Data excerpts

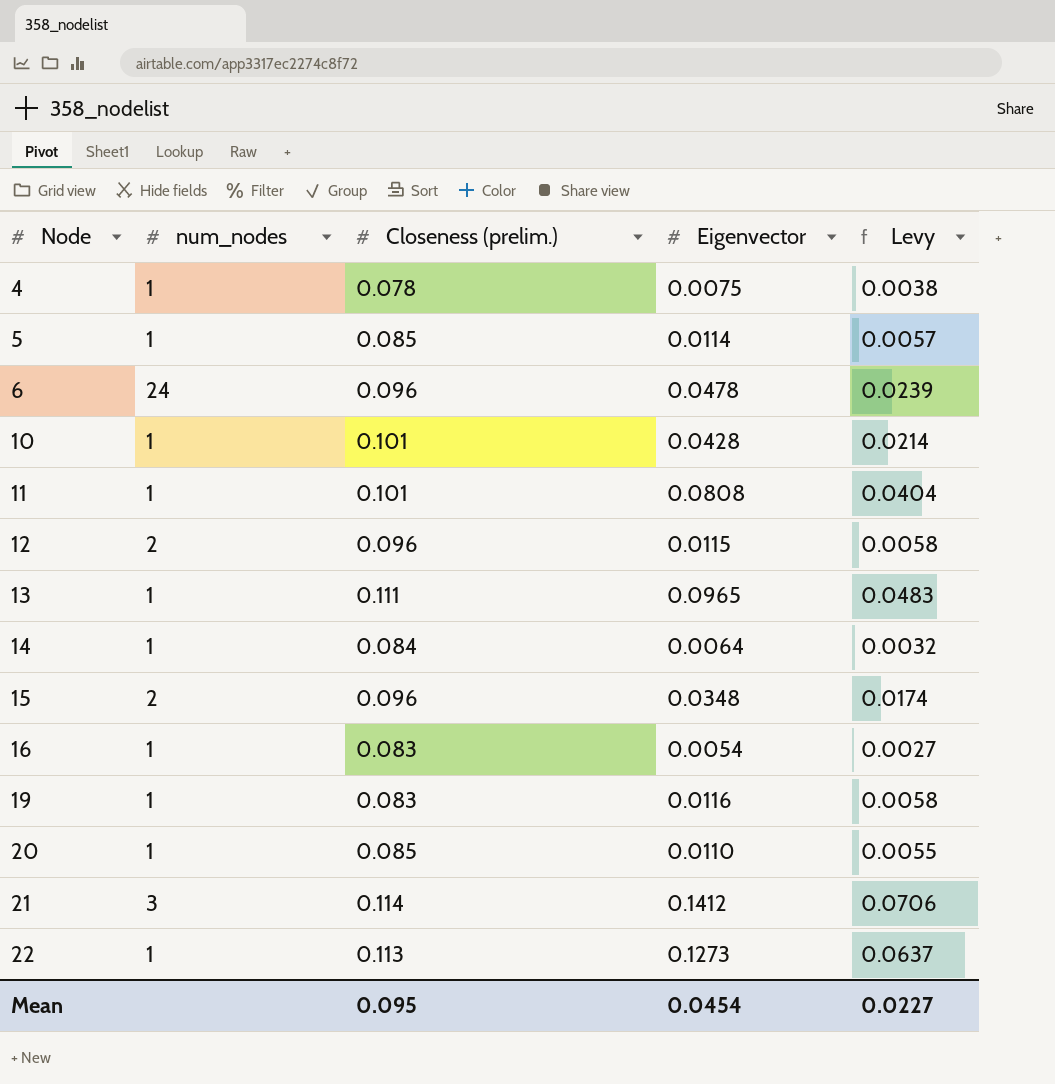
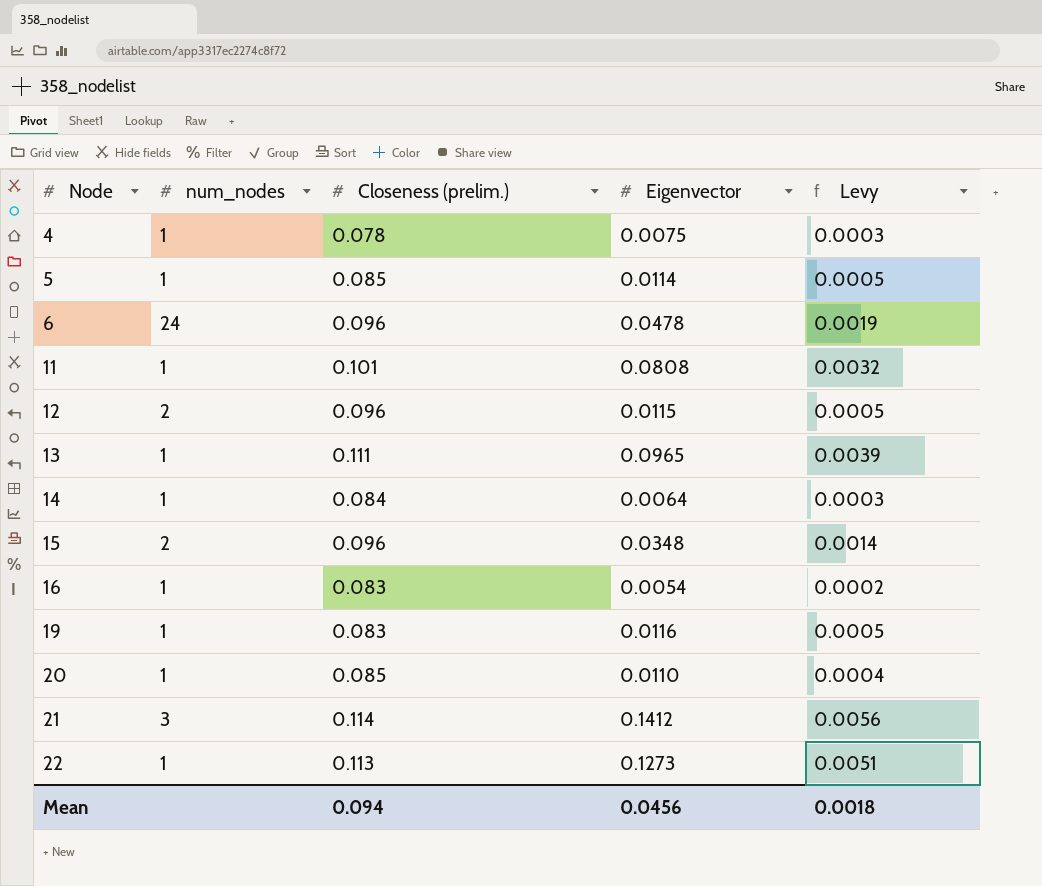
column Levy | formula: [Eigenvector] * 0.5 -> [Eigenvector] * 0.04
row 10: 1 | 0.101 | 0.0428 | 0.0214 -> none
Mean | Closeness (prelim.): 0.095 -> 0.094
Mean | Eigenvector: 0.0454 -> 0.0456
Mean | Levy: 0.0227 -> 0.0018

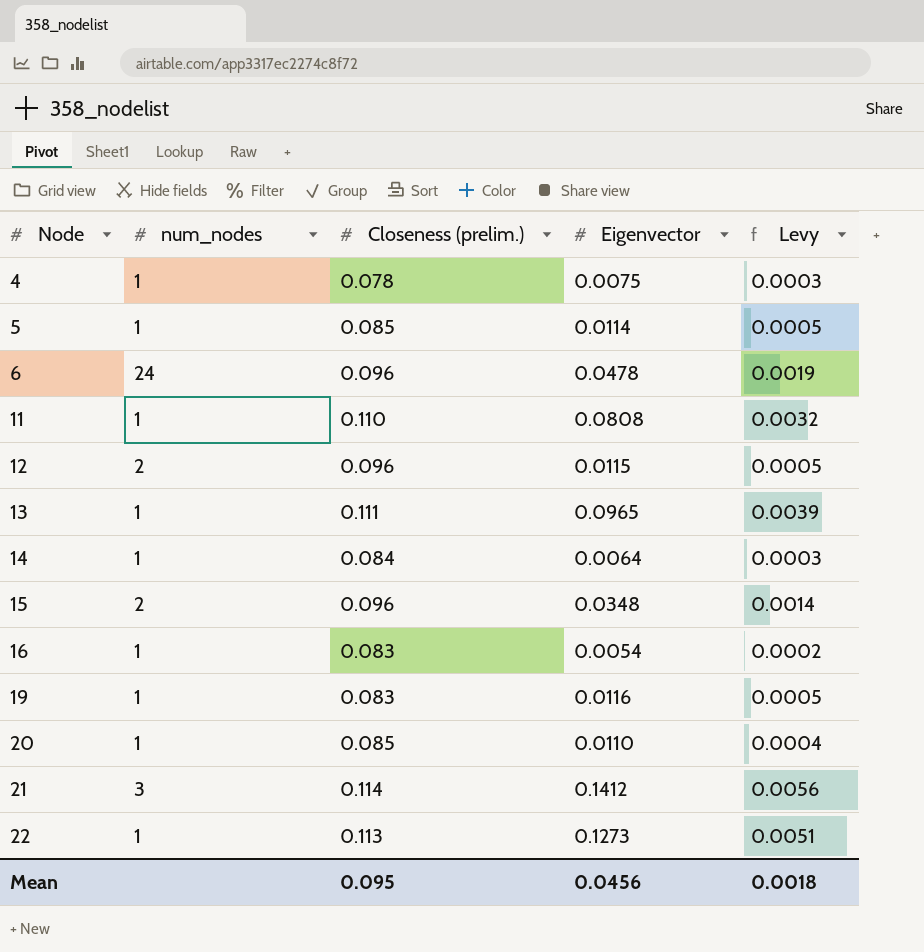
11 | Closeness (prelim.): 0.101 -> 0.110
Mean | Closeness (prelim.): 0.094 -> 0.095

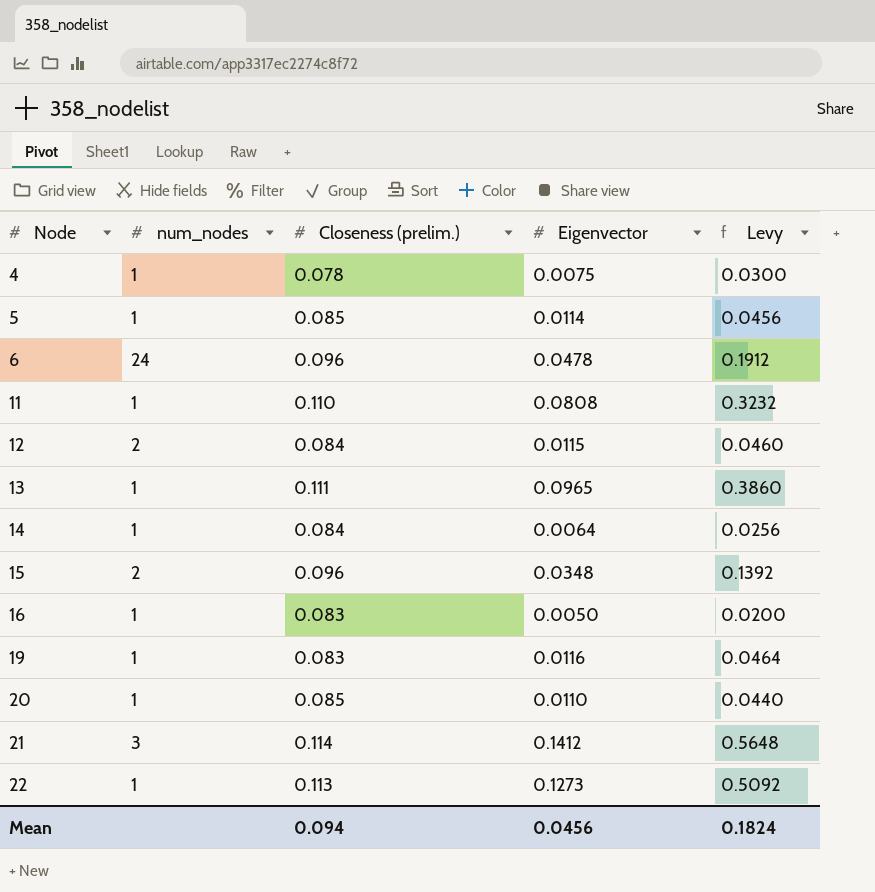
column Levy | formula: [Eigenvector] * 0.04 -> [Eigenvector] * 4
12 | Closeness (prelim.): 0.096 -> 0.084
16 | Eigenvector: 0.0054 -> 0.0050
Mean | Closeness (prelim.): 0.095 -> 0.094
Mean | Levy: 0.0018 -> 0.1824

**WHAT IS REQUIRED**
Please show every line of the entries above that contains the word "Eigenvector".

**SOLUTION TO THIS PROBLEM**
column Levy | formula: [Eigenvector] * 0.5 -> [Eigenvector] * 0.04
Mean | Eigenvector: 0.0454 -> 0.0456
column Levy | formula: [Eigenvector] * 0.04 -> [Eigenvector] * 4
16 | Eigenvector: 0.0054 -> 0.0050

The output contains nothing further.